On Mon, Jun 7, 2021 at 7:05 PM Hans Hagen
On 6/3/2021 11:25 AM, Christoph Reller wrote:
Hi,
On Windows, we have the consola font. Consider the MWE:
\starttext \definedfont[name:consola*default at 12 pt] - \stoptext
The output PDF is correctly generated with recent versions of ConTeXt LMTX. The hyphen is, however, mapped to a soft hyphen https://unicode-table.com/en/00AD/ by means of the ToUnicode table which contains: beginbfchar <015E> <00AD> endbfchar
Consequently, when copying the text from the PDF and pasting in an editor or a console, the soft hyphen is pasted.
I would like to change the ToUnicode information to an ordinary hyphen-minus https://unicode-table.com/en/002D/: beginbfchar <015E> <002D> endbfchar
It is (as awlways with fonts) more complex than that (1) because different unicode slots share the same shape and (2) we have some (already) old hyphen patching code for messy fonts (which is kind of bad anyway).
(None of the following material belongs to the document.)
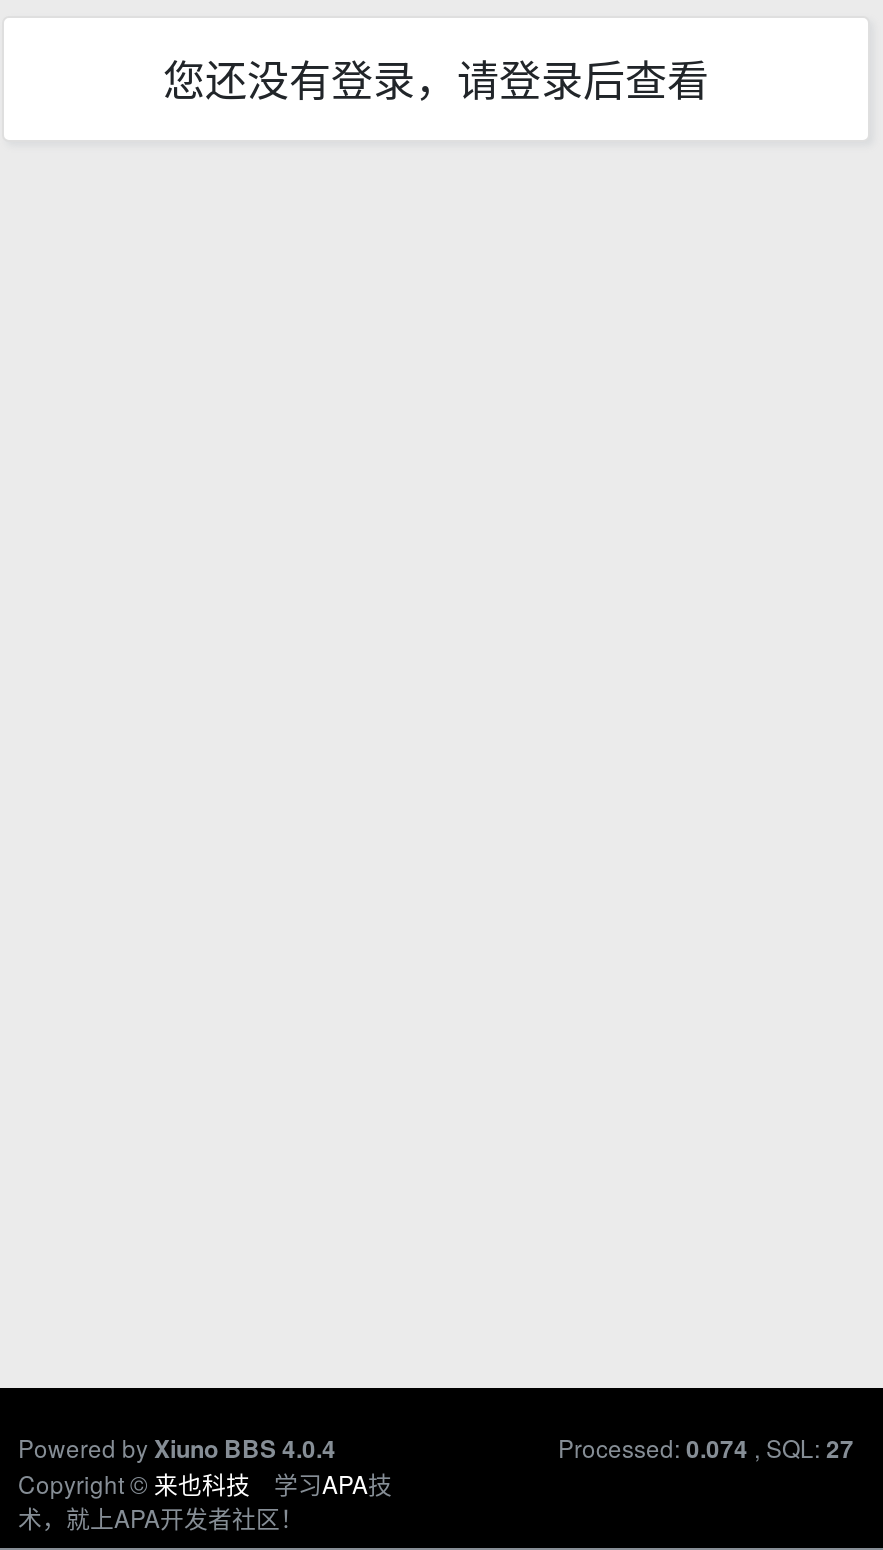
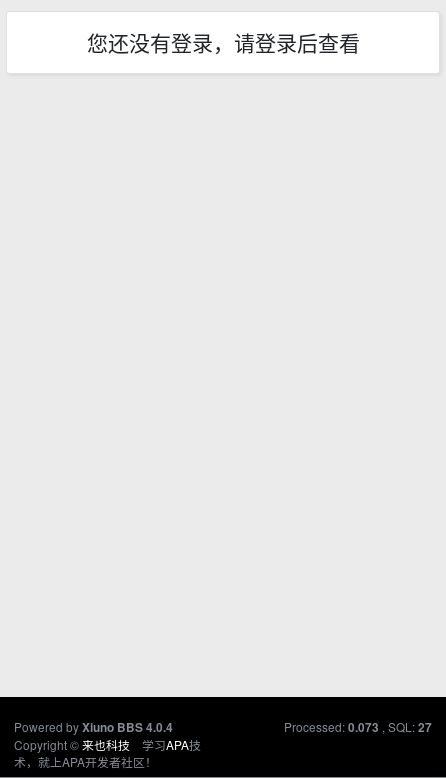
- Processed: 0.074, SQL: 27
+ Processed: 0.073, SQL: 27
We actually want all these hyphens to have the right tounicode even if they share shapes (i already had some comment about looking into that but never ran into a font that needed it).
So, after some experimenting i decided to solve that in a different way (lmtx only because there i have more control) ... i need to run some checks and then do an upload so that you can test (also other files if possible).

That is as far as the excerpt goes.